Now that the Apache Software Foundation (ASF) has shipped version 3.0 of the Hadoop platform, providers of distributions of the Big Data platform are gearing up to support a wider number of classes of application workloads in 2018.
Vinod Vavilapalli, development lead for Hadoop, MapReduce and YARN at Hortonworks, says the two most significant additions to Hadoop include the ability to run applications that incorporate machine and deep learning algorithms on graphical processor units (GPUs) and field-programmable gate arrays (FPGAs). Most of those applications require access to massive amounts of data that is most efficiently made available via platforms such as Hadoop, notes Vavilapalli.
In fact, Vavilapalli says, there has been very little innovation in the algorithms themselves in the last several years. What has changed is that the cost of making available the data needed to train models based on those algorithms has dropped considerably.
The second major class of applications that will find their way on to Hadoop will come in the form of Docker containers. Vavilapalli says the portability of Docker containers will make it possible to run many new and existing applications on top of Hadoop. Vavilapalli says he’s also hopeful the Hadoop community will revisit how to integrate the YARN scheduler employed on Hadoop and Kubernetes, the container orchestration engine that is rapidly becoming a de facto standard.
“YARN and Kubernetes are really just different types of schedulers,” says Vavilapalli.

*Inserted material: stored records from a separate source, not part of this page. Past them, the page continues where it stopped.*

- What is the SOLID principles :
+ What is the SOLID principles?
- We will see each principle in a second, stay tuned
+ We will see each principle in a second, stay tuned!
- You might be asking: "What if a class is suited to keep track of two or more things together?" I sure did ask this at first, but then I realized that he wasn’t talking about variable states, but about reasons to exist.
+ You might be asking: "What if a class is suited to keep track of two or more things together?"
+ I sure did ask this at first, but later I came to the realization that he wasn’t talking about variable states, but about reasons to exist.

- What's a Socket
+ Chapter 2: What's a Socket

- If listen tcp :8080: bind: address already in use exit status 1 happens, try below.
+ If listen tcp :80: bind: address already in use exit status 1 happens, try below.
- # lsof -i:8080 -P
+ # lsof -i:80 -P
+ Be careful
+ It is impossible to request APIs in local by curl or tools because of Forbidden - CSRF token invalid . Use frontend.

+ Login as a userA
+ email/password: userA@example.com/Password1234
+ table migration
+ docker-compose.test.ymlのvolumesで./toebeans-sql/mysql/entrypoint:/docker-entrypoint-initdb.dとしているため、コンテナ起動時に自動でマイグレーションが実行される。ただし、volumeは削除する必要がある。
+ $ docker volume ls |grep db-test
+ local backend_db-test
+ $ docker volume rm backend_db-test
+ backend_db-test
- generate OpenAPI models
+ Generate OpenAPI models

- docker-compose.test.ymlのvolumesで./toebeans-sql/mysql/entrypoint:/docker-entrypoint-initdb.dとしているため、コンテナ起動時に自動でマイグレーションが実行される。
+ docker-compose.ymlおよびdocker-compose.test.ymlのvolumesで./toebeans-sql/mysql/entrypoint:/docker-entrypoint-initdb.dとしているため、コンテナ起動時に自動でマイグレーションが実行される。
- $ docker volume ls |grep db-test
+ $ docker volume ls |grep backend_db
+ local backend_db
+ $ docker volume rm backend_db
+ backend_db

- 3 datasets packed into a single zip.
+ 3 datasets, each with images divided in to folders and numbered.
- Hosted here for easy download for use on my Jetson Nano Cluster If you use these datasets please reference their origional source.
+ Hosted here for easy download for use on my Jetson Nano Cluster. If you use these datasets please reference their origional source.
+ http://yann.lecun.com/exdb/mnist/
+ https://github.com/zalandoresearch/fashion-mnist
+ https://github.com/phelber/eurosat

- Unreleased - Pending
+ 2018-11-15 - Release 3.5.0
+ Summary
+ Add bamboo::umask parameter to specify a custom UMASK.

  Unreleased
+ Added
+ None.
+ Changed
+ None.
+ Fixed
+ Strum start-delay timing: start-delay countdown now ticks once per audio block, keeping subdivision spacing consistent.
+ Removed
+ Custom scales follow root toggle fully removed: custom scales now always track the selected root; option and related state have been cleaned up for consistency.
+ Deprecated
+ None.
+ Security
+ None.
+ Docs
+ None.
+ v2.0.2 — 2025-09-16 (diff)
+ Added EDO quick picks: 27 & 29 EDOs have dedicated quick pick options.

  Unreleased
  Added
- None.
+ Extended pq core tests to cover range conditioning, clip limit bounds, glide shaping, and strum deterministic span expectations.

Other notable new capabilities on Hadoop 3.0 include optimizations for real-time queries and long-running services in addition to a faster data ingest engine. Integration with cloud storage services such as Amazon S3 (S3Guard), Microsoft Azure Data Lake, and Aliyun Object Storage System have also been improved.
Vavilapalli says it will take some time for all the tooling that needs to be wrapped around Hadoop in an enterprise setting to become compatible with Hadoop 3.0. But once it does, Vavilapalli says, it’s now only a matter of time before the number of types of applications running on top of data lakes based on Hadoop will rapidly expand well beyond traditional batch-oriented analytics.